Stored data
########################################
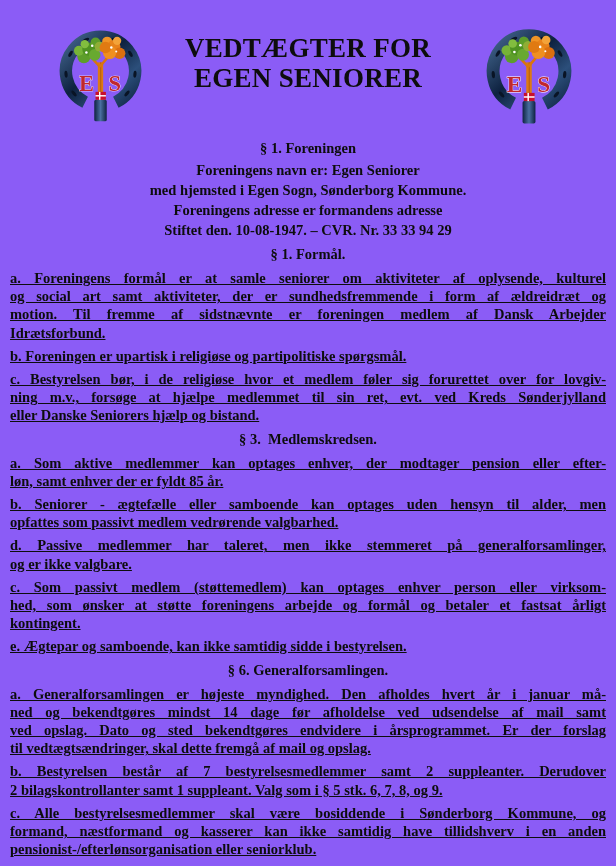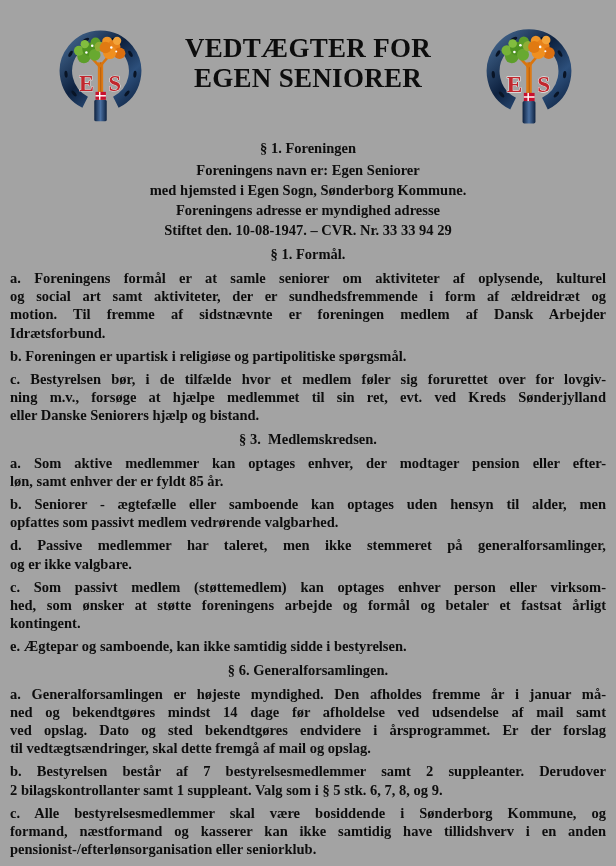"VEDTÆGTER FOR" .page { background: #a3a3a3 -> #8b5cf6 }
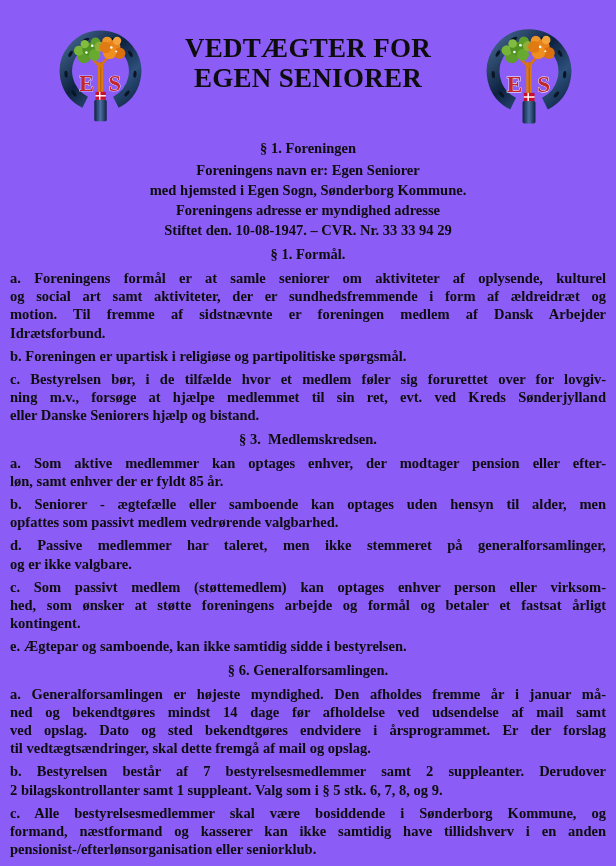"Foreningens adresse er myndighed adresse" div.center-line { text: myndighed -> formandens }
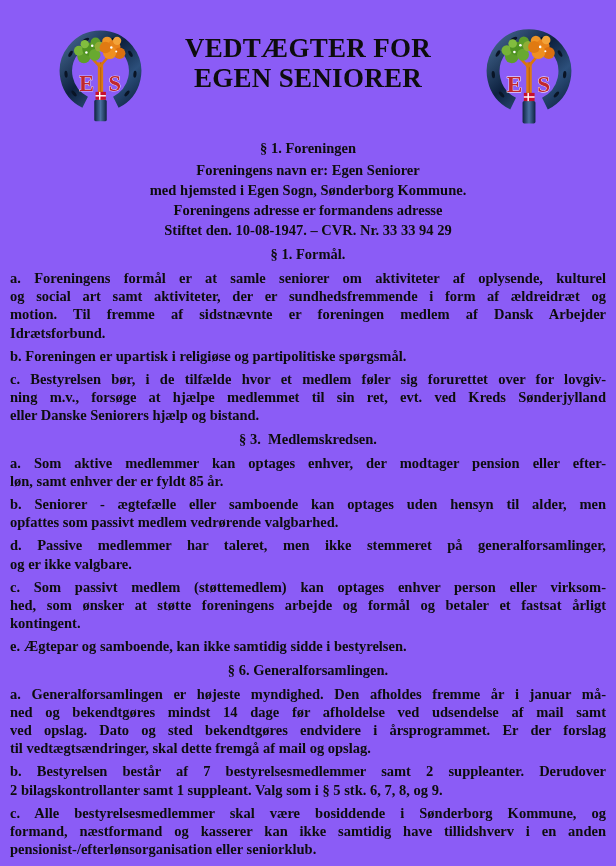"a. Foreningens formål er at" .line { text-decoration: none -> underline }
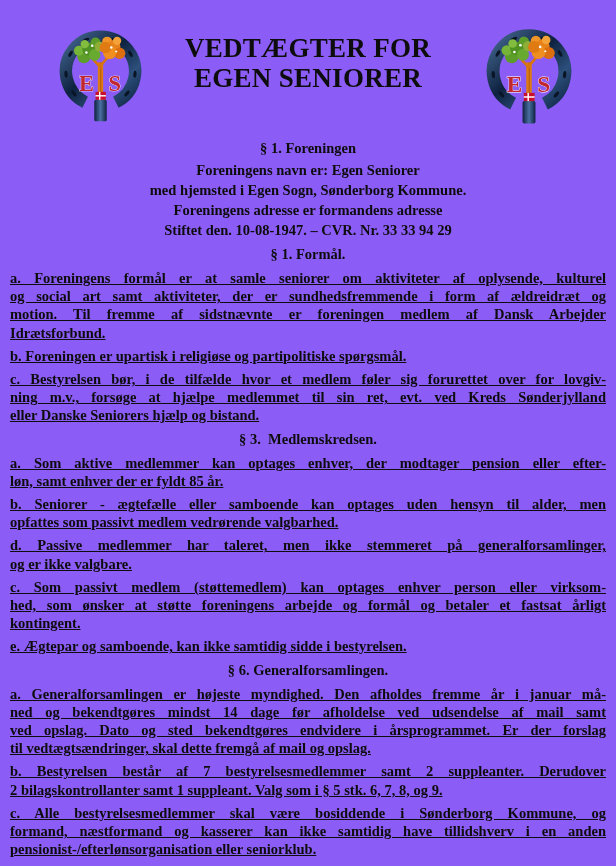"c. Bestyrelsen bør, i de" div.line { text: tilfælde -> religiøse }
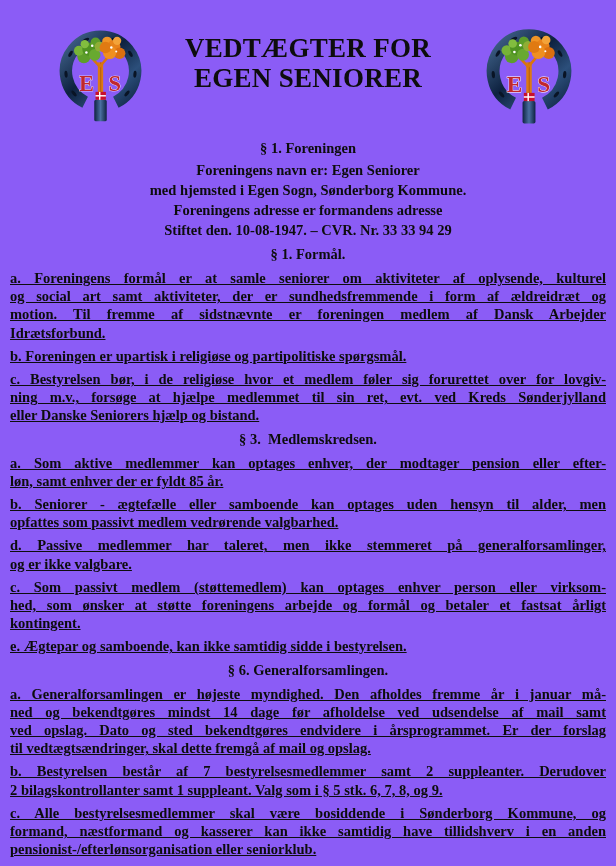"a. Generalforsamlingen er højeste" div.line { text: fremme -> hvert }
########################################
Assigned task> Transcribe all of the entries word for word, but skip any pictures they contain.

Written solution>
"VEDTÆGTER FOR" .page { background: #a3a3a3 -> #8b5cf6 }
"Foreningens adresse er myndighed adresse" div.center-line { text: myndighed -> formandens }
"a. Foreningens formål er at" .line { text-decoration: none -> underline }
"c. Bestyrelsen bør, i de" div.line { text: tilfælde -> religiøse }
"a. Generalforsamlingen er højeste" div.line { text: fremme -> hvert }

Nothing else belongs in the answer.